By my quick reading, your second example might be considered corecursion (but I think is also just regular recursion). It might not be considered recursion at all, in this particular sense, as it's only one piece of infinite data, not a function that takes an input. I'm not the best algebraist though.
The second example is corecursion, I believe. The article specifically mentions
> Corecursion can produce both finite and infinite data structures as result, and may employ self-referential data structures. Corecursion is often used in conjunction with lazy evaluation
Analogies are lossy but one way to think of corecursion/recursion is that corecursion turns the seed into a maple tree and recursion eats the tree's branches and spits out a table leg or something. Corecursion is generative and (structural) recursion aggregates/builds. You corecursively generate a possibly infinite stream while you recursively turn a finite list of numbers into their sum.

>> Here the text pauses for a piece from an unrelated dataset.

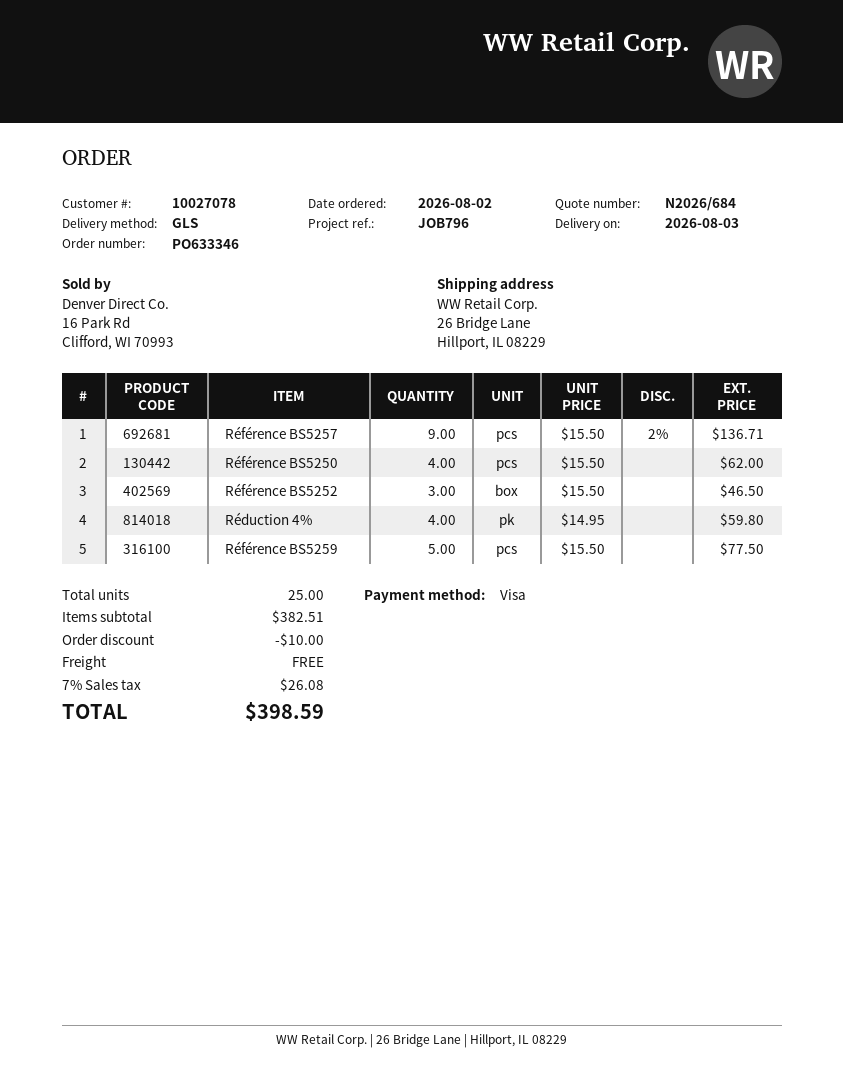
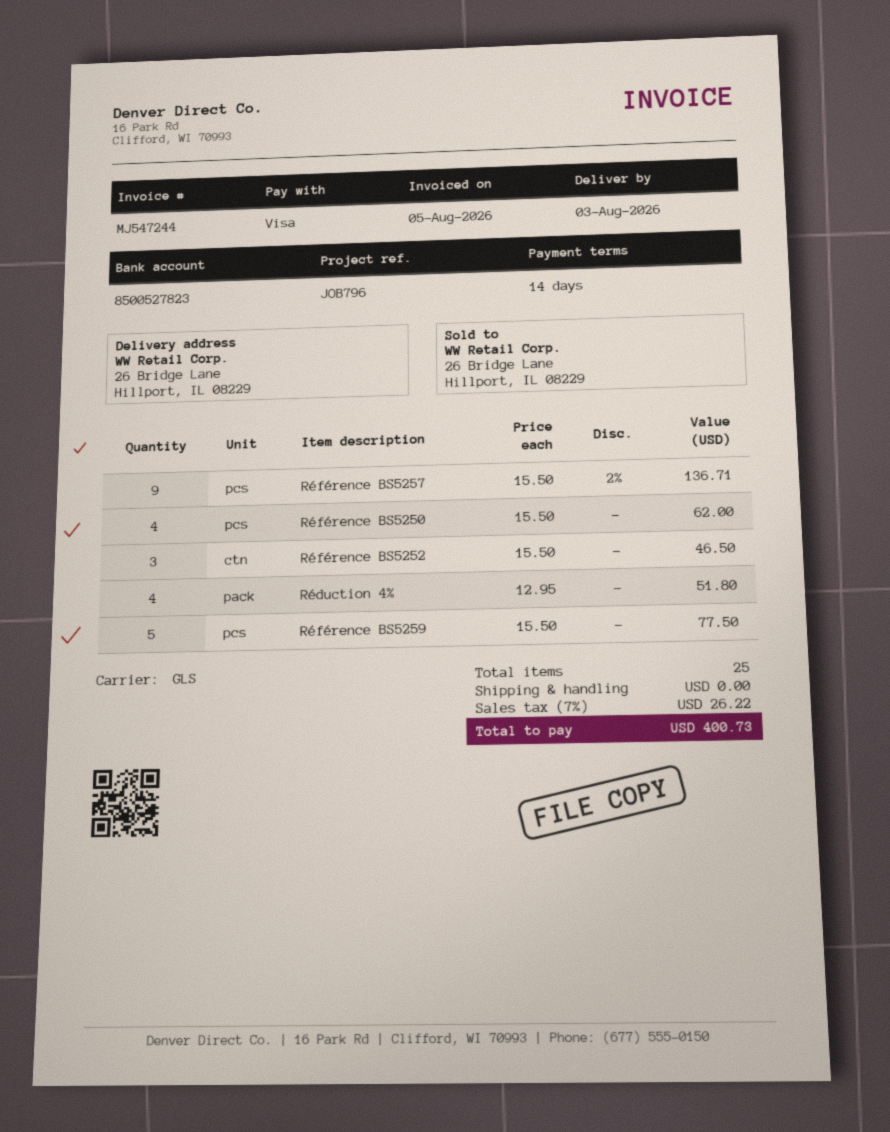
Réduction 4%: 4 x 14.95 = 59.80 -> 4 x 12.95 = 51.80
discount: 10.00 -> none
tax: 7% = 26.08 -> 7% = 26.22
total: 398.59 -> 400.73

Other places you've probably already seen corecursiveness: Power Series in calculus, automatons in computer science and in the close cousin that is the so called map in MapReduce TM.
Programming with just (primitive but on higher order functions) recursion and corecursion is the basis of Total Functional Programming which, while not Turing complete is still very surprisingly powerful.
What are the restrictions on combining primitive recursive and co-recursive functions in total functional programming? Clearly, "repeat" is primitively co-recursive, and "length" is primitively recursive, but "length . repeat" is non-terminating.
length . repeat won't type either. Briefly, recursion and corecursion have the following types
cata : (f a -> a) -> mu f -> a
ana : (a -> f a) -> a -> nu f
where `mu` is the "least fixed point" of a base functor f and `nu` the "greatest fixed point". In non-terminal, non-strict languages `mu f == nu f`, but in total languages they don't. We call types of the form `mu f` data and types of the form `nu f` codata. Data is guaranteed to be finite while codata is not.
You think of it like a generator. Before I wrote something like
ana : Step f seed -> seed -> Nu f
but we might define `Nu f` using an existential to just be
data Nu f = forall seed . (Step f seed, seed)
and then you can write an eliminator for this type which just handles each step. So, `repeat` might look like
data ListF a x = Nil | Cons a x
repeat :: a -> Nu (ListF a)
repeat a = Nu (\x -> Cons x x, a)
and then `take` will be a parametric catamorphism on Nat which just repeatedly creates new layers and consumes them. Together these form a thing called a hylomorphism.
My understanding is that there's nothing wrong with using codata - the problem is with recursing on codata ("problem" in that you're stuck generating codata). Something like "take n" can produce data when reading codata because the recursion happens partly on data (in this case, n).
I'm sure tel will let me know if I've made a misunderstood something.
That's pretty much exactly it! The other thing to note is that the reduction semantics of codata are to... just sit there until it's consumed.
If you use Haskell you get the idea that codata just expands and expands because of the behavior of the repl and laziness. Sometimes, a better intuition is that it's more like a Python generator which must be yielded explicitly (by a recursive algorithm recurring on some data).
Another way to think about it is that only recursion "drives" computation. Corecursion sets up a potentially infinite number of computation steps each of which can be chosen to be churned through via recursion.
Am I misunderstanding this? reading all the examples, the difference between recursion and corecursion seems to be equivalent to the difference between tail recursion and stack recursion. Is that right?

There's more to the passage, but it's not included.